*** DATA LISTING ***
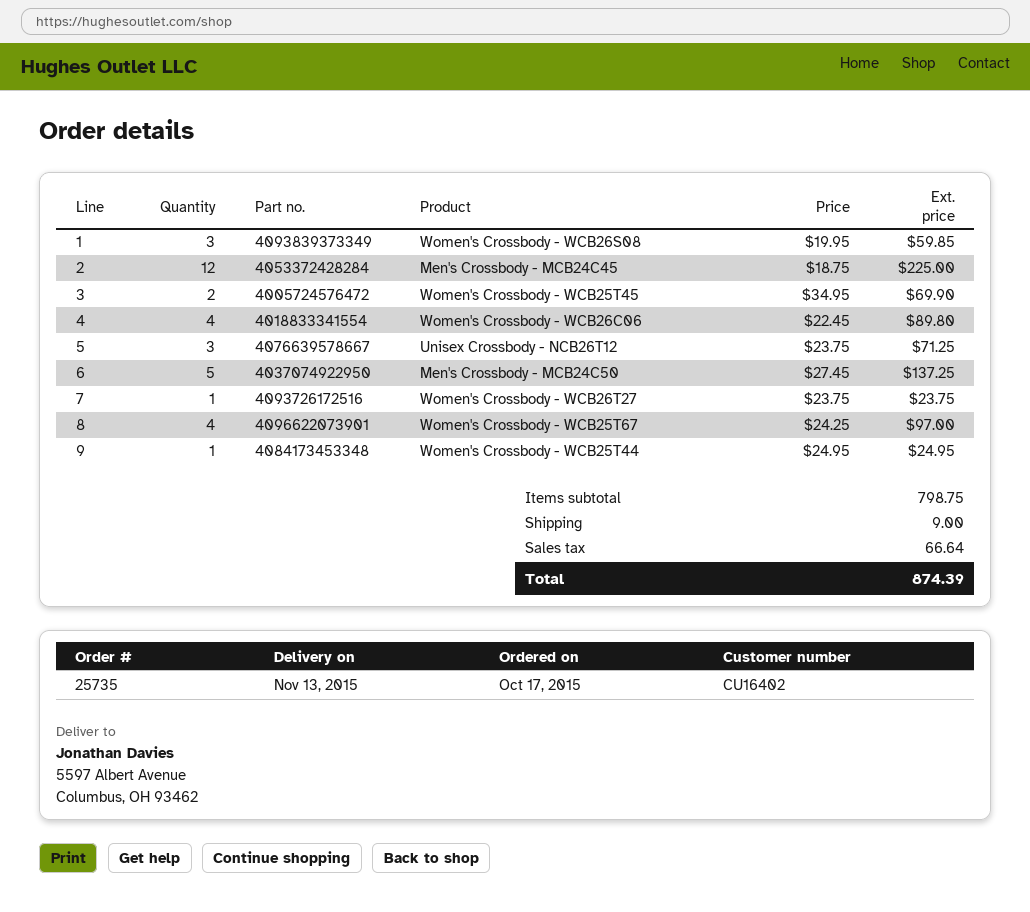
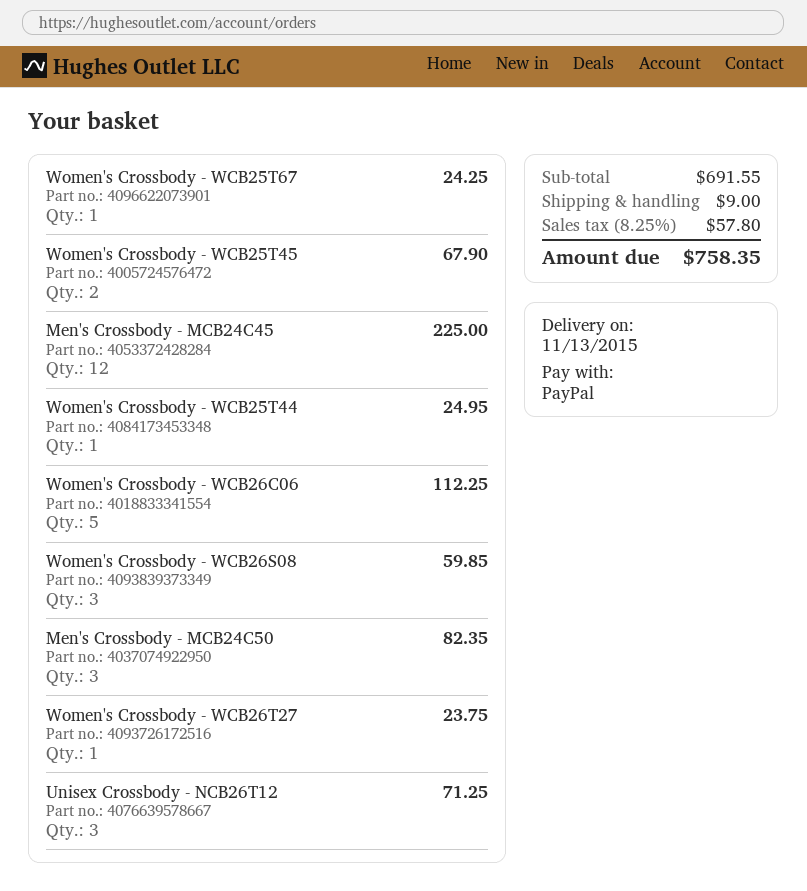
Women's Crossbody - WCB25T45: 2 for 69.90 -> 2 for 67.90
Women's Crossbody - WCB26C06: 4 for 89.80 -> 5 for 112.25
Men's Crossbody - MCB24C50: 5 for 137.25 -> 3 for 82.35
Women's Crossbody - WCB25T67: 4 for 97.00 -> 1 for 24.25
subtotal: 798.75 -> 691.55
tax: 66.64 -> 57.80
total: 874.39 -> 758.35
*** End of DATA LISTING ***
*** DATA LISTING ***
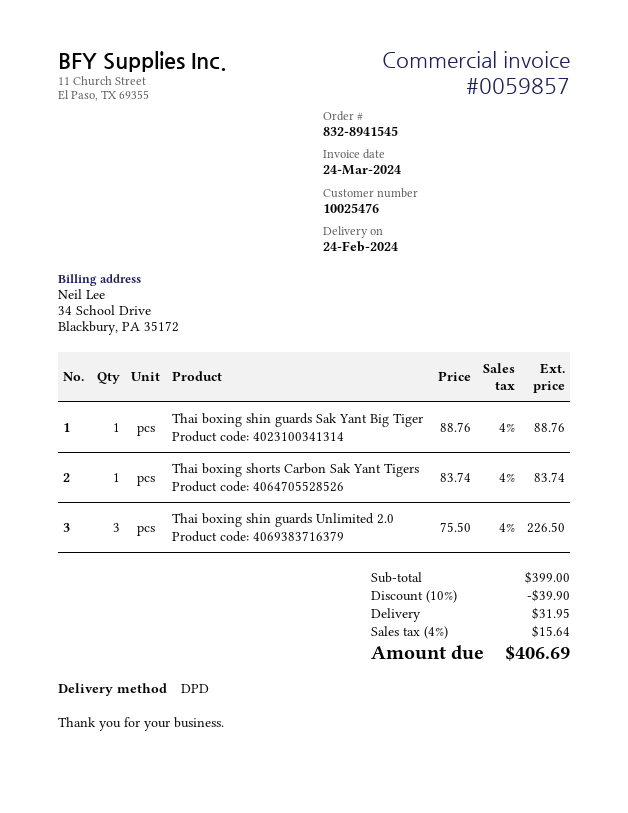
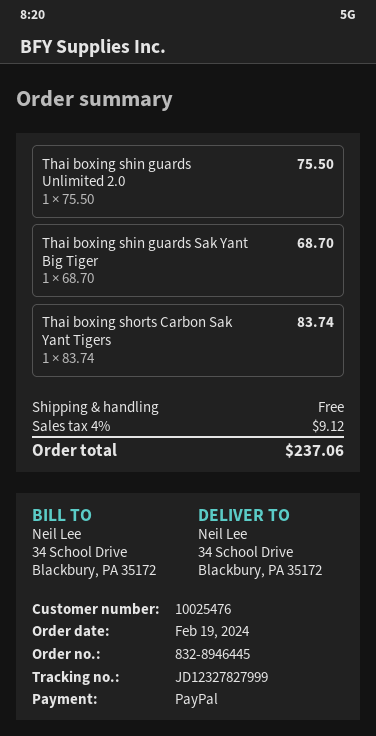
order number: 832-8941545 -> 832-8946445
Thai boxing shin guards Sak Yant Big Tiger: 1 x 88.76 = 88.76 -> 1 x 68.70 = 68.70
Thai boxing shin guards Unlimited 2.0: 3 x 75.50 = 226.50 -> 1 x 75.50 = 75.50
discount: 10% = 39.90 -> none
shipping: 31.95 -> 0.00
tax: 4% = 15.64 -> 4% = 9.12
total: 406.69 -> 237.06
*** End of DATA LISTING ***
*** DATA LISTING ***
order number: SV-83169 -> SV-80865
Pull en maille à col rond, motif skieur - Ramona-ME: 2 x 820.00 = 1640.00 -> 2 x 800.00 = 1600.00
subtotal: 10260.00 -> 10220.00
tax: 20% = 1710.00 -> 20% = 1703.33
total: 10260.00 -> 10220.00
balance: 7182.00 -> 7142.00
*** End of DATA LISTING ***
ABOUT THIS EXERCISE: Copy the entries above exactly, but only from the line holding "Women's Crossbody - WCB25T45: 2" through the line holding "total: 874.39 -> 758.35", both included.

ANSWER SPACE:
Women's Crossbody - WCB25T45: 2 for 69.90 -> 2 for 67.90
Women's Crossbody - WCB26C06: 4 for 89.80 -> 5 for 112.25
Men's Crossbody - MCB24C50: 5 for 137.25 -> 3 for 82.35
Women's Crossbody - WCB25T67: 4 for 97.00 -> 1 for 24.25
subtotal: 798.75 -> 691.55
tax: 66.64 -> 57.80
total: 874.39 -> 758.35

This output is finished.